Shopify Explained: Understand the Leading E-commerce Platform in 1 Minute

1. Visiting the Shopify website
For teams that want to launch a complete online store quickly, Shopify belongs on the shortlist, but it is not the only option. Fit depends on target market, payment eligibility, required customization, technical capacity and long-term total cost. WordPress/WooCommerce, Shopline and Wix make different trade-offs.
Use the Shopify official website rather than a look-alike login or signup page. Getting there:
- Open your browser.
- Enter www.shopify.com — or www.shopify.com/zh for Chinese. If you are creating a new store, you can also use this site's affiliate signup link; the commercial relationship is disclosed above.
- Hit Enter and you're on the homepage.
The homepage covers Shopify's products, pricing plans and customer case studies.

2. What does Shopify actually do?
Shopify is a leading global e-commerce platform that helps merchants build and run online stores fast. Its tools include:
- Store building: drag-and-drop your way to a professional storefront, no coding needed.
- Product management: add, edit and organize products of any type.
- Order processing: a complete system for orders, fulfillment and tracking.
- Payment gateways: credit cards, PayPal and more, out of the box.
- Marketing tools: SEO, email marketing, social media integrations.
- Analytics and reports: detailed sales data to understand your business.
The advantage is that one platform maintains hosting, checkout and many core commerce capabilities, reducing custom infrastructure and plugin compatibility work. The trade-offs are recurring subscriptions, app costs, platform rules and some customization limits. Shopify also covers retail and B2B, but those features matter only when the business needs them. The site's Shopify Editions 2024 notes are a historical snapshot, not a current feature list.

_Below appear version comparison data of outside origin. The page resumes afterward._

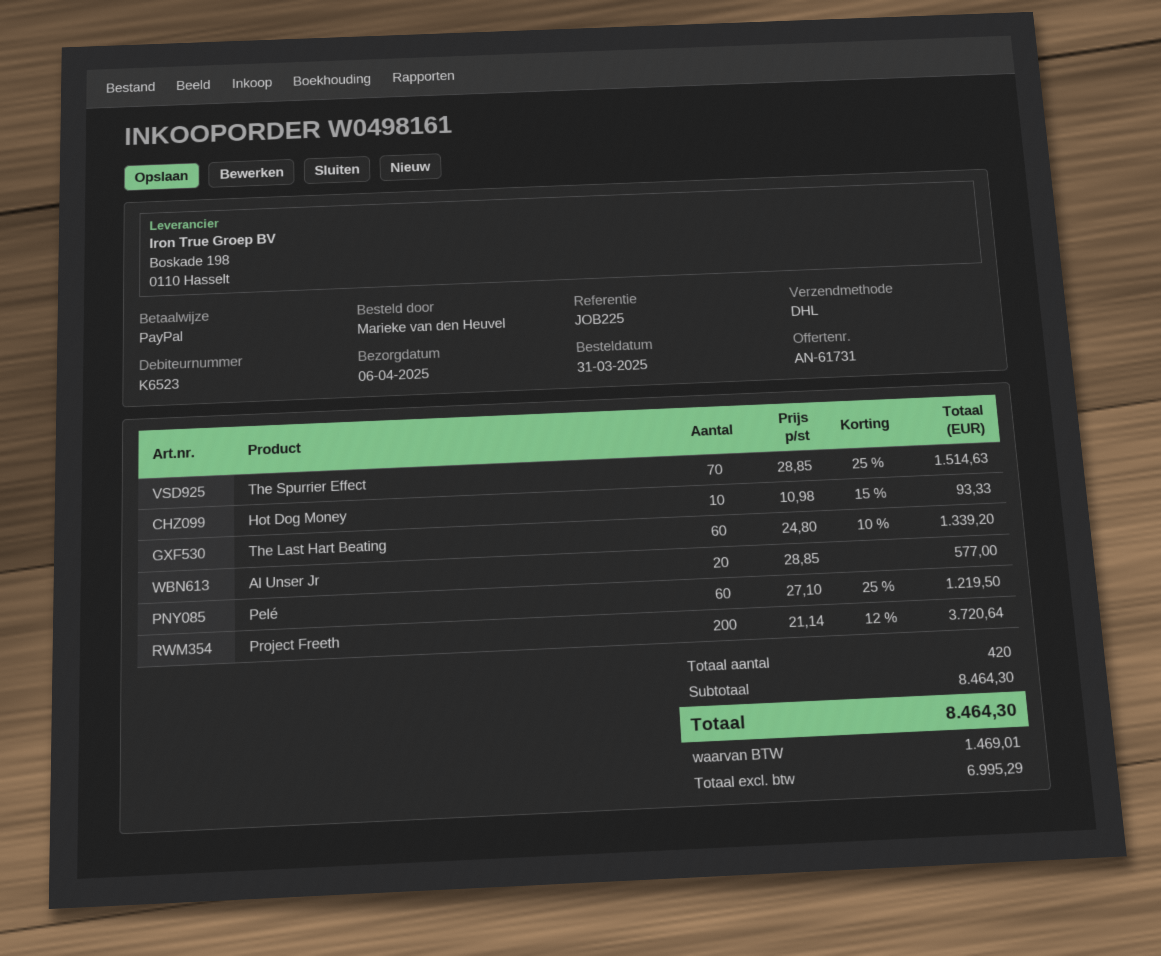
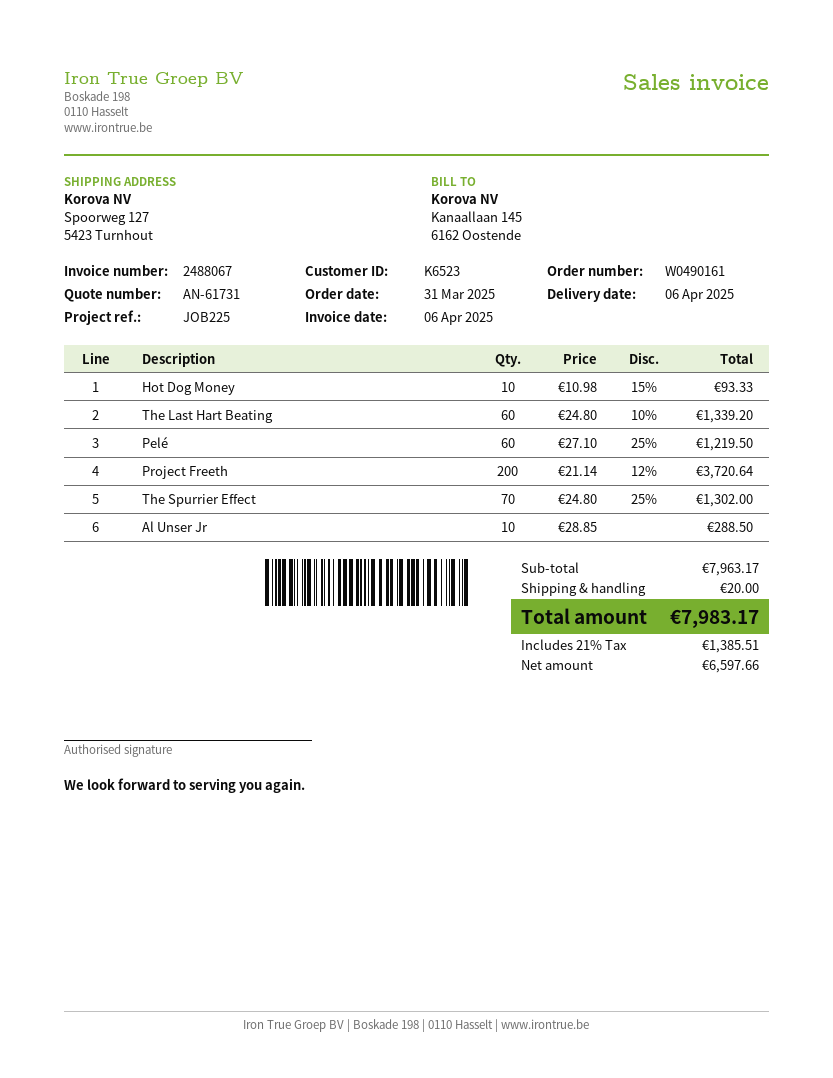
order number: W0498161 -> W0490161
The Spurrier Effect: 70 x 28.85 - 25% = 1514.63 -> 70 x 24.80 - 25% = 1302.00
Al Unser Jr: 20 x 28.85 = 577.00 -> 10 x 28.85 = 288.50
subtotal: 8464.30 -> 7963.17
shipping: none -> 20.00
net: 6995.29 -> 6597.66
tax: 1469.01 -> 1385.51
total: 8464.30 -> 7983.17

3. A brief history of Shopify
1. Founding
Shopify was founded in 2006, headquartered in Ottawa, Canada. Founders Tobias Lütke, Daniel Weinand and Scott Lake set out to open an online snowboard shop, found every existing platform inadequate, and built their own instead. That became Shopify.
2. Growth
Shopify grew fast among small and mid-size businesses. In 2015 it listed on the NYSE and TSX under the ticker SHOP, raising both its profile and the capital for future growth.
3. Current product boundary
The product line includes online-store plans for smaller merchants, Shopify Plus for complex organizations, POS, Shopify Payments in supported countries and business categories, and the app and theme ecosystem. Capabilities change continuously. Use Shopify's official feature overview for evaluation rather than company stock movement or an unqualified merchant count.

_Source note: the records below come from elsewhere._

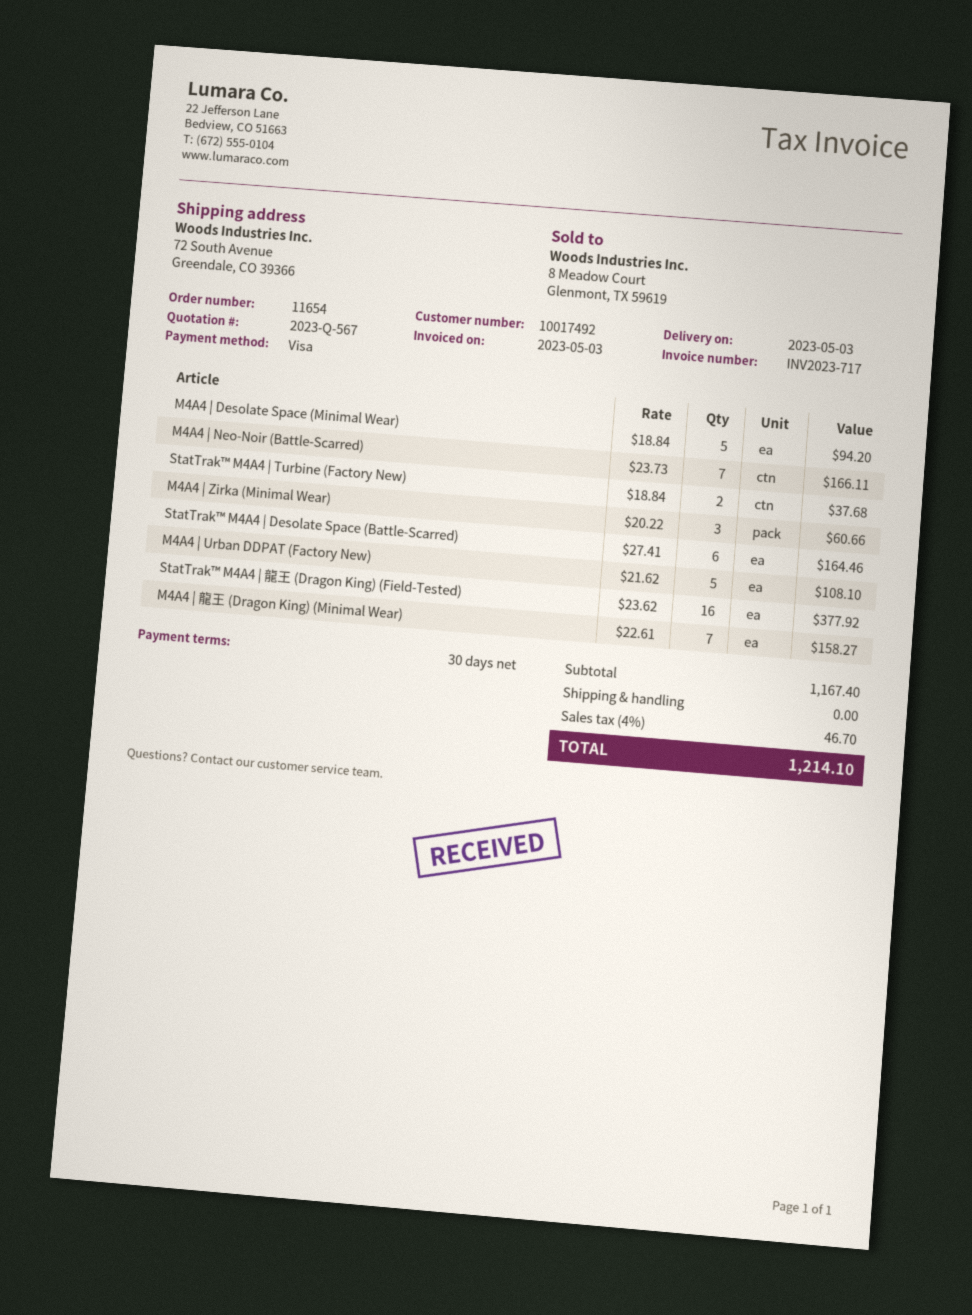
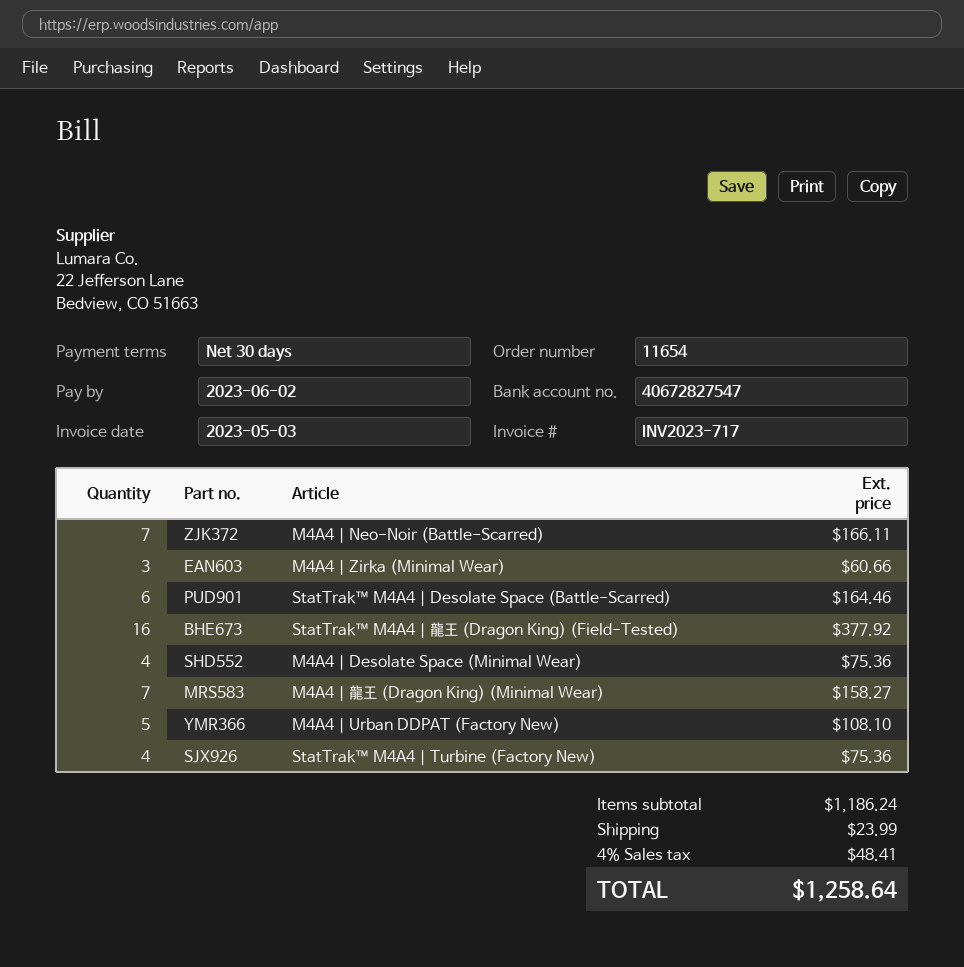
M4A4 | Desolate Space (Minimal Wear): 5 for 94.20 -> 4 for 75.36
StatTrak™ M4A4 | Turbine (Factory New): 2 for 37.68 -> 4 for 75.36
subtotal: 1167.40 -> 1186.24
shipping: 0.00 -> 23.99
tax: 4% = 46.70 -> 4% = 48.41
total: 1214.10 -> 1258.64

4. The view from mainland China
1. Market context
China is the world's largest e-commerce market. Taobao and JD dominate domestically, but as cross-border trade grows, more Chinese merchants are looking for international platforms — and Shopify is the obvious candidate.

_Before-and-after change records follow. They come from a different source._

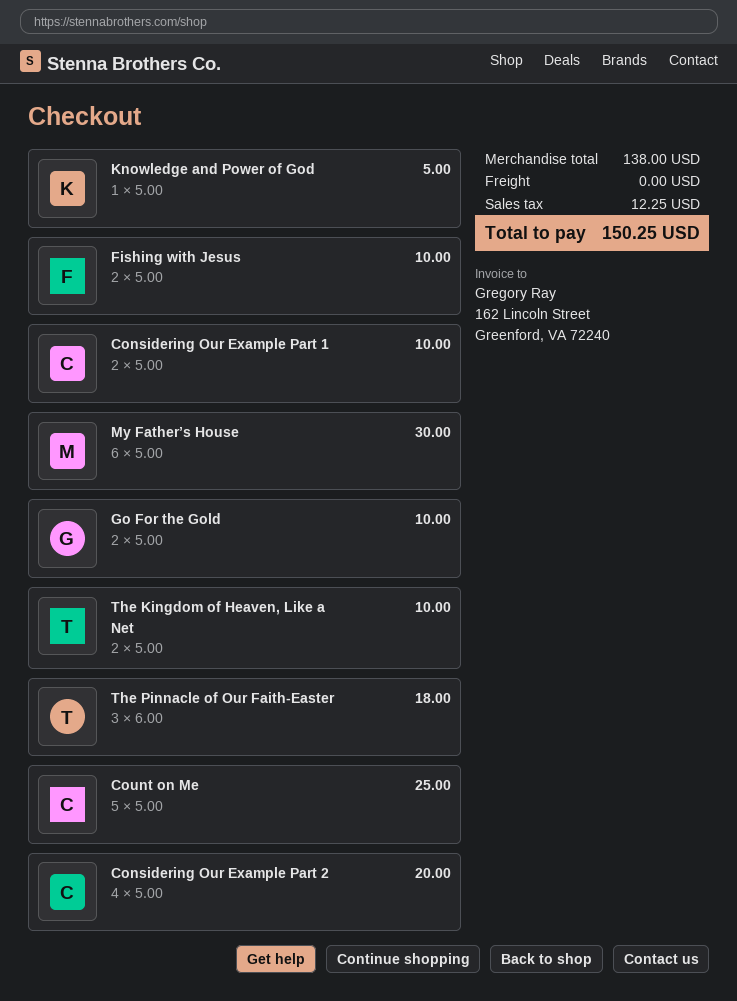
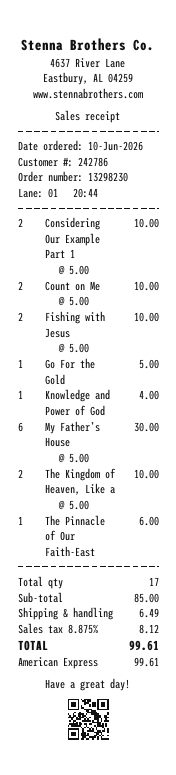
Knowledge and Power of God: 1 x 5.00 = 5.00 -> 1 x 4.00 = 4.00
Go For the Gold: 2 x 5.00 = 10.00 -> 1 x 5.00 = 5.00
The Pinnacle of Our Faith-Easter: 3 x 6.00 = 18.00 -> 1 x 6.00 = 6.00
Count on Me: 5 x 5.00 = 25.00 -> 2 x 5.00 = 10.00
Considering Our Example Part 2: 4 x 5.00 = 20.00 -> none
subtotal: 138.00 -> 85.00
shipping: 0.00 -> 6.49
tax: 12.25 -> 8.12
total: 150.25 -> 99.61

Especially after 2023 — with Temu, Shein and AliExpress going full-consignment, margins collapsing, and Amazon competition white-hot — the independent store remains one of the better options.
2. Why Shopify works for Chinese merchants
- Global reach: multi-language, multi-currency support opens international markets easily.
- Managed maintenance: Shopify operates hosting, security updates and core checkout infrastructure. The merchant remains responsible for products, policies, tax, privacy and operational configuration.
- Payment and logistics ecosystem: available services depend on the legal entity and target market. Mainland China is not currently in the Shopify Payments supported-country list, so merchants should use the payments documentation to evaluate third-party providers. Shipping still requires separate assessment of origin, destination, delivery promise, returns and duties.

3. Case in point
Platform case studies show that the technical route is possible, not that a particular product will succeed. Before signup, a China-based merchant should validate entity and payment eligibility, destination-market tax and privacy requirements, shipping and return cost, margin after acquisition, and the team's ability to maintain content and support.
5. Summary
Shopify is a strong fit for teams that want less technical maintenance, need to validate a complete storefront quickly and can support recurring platform costs. Teams that require deep customization, cannot establish compliant payments or have not validated product and fulfillment economics should compare alternatives first. New merchants can start from the official site or signup page; existing merchants should use the login guide and avoid look-alike third-party pages.